*** Dataset entries
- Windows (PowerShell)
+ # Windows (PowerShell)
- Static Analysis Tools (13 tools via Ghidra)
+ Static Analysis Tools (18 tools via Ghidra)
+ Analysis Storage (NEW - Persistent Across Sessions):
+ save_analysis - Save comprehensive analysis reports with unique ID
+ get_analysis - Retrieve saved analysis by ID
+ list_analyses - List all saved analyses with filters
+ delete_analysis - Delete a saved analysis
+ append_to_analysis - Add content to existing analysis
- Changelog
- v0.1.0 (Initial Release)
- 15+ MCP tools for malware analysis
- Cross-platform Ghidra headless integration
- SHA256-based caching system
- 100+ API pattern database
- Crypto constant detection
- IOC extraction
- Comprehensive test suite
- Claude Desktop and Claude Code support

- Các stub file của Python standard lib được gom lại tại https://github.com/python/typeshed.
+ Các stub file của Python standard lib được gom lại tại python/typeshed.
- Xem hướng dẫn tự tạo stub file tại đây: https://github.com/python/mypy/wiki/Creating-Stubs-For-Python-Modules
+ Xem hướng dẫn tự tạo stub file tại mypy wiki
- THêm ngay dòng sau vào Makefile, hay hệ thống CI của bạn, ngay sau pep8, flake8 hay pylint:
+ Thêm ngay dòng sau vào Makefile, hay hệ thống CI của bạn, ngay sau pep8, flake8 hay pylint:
******
*** Dataset entries
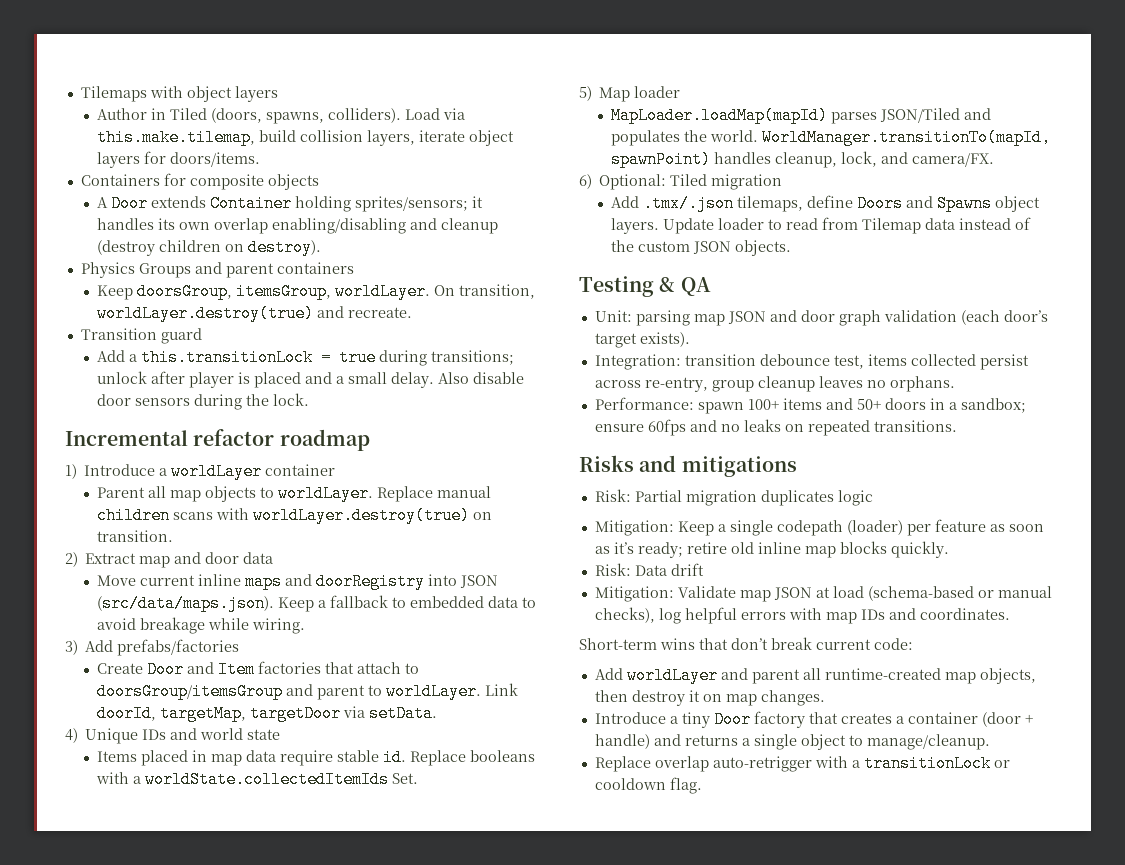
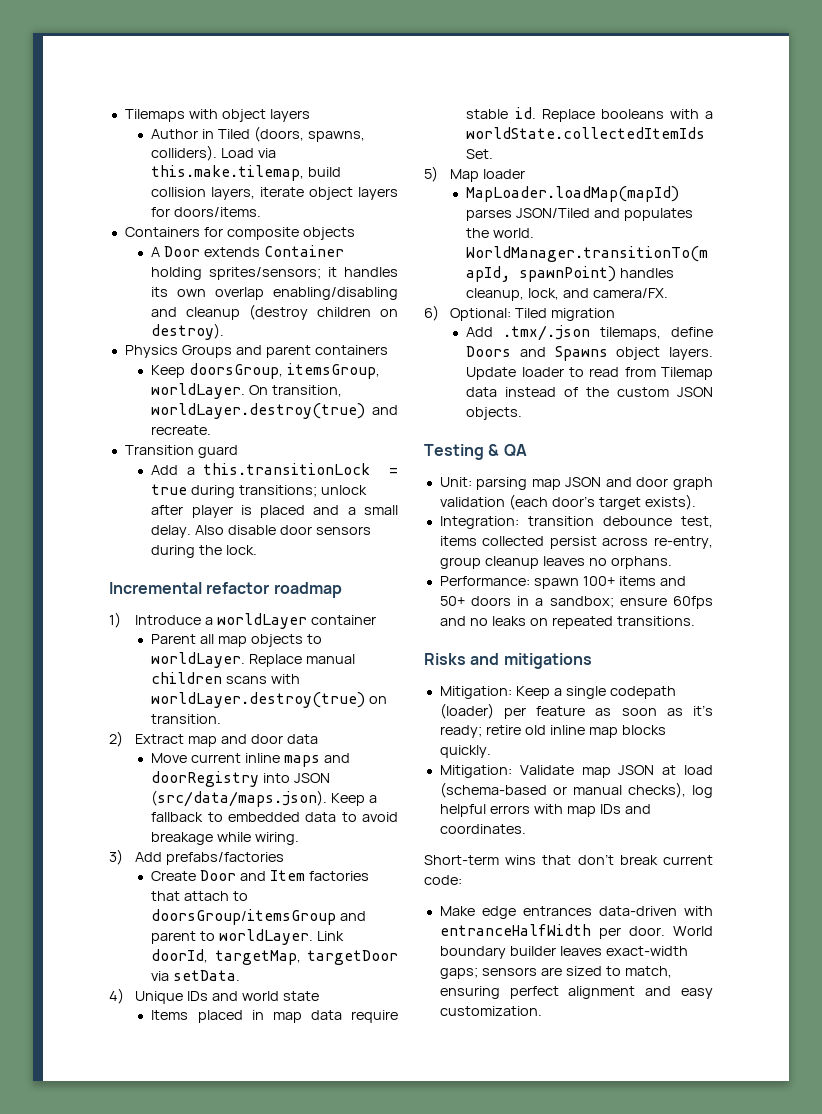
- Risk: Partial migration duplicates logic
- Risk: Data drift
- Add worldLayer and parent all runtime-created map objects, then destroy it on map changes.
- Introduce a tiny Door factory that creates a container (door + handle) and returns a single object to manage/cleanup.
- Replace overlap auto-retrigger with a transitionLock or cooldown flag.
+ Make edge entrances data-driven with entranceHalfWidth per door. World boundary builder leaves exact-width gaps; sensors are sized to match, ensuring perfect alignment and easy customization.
******
Each line of the entries that contains the word "PowerShell" should be listed.

- Windows (PowerShell)
+ # Windows (PowerShell)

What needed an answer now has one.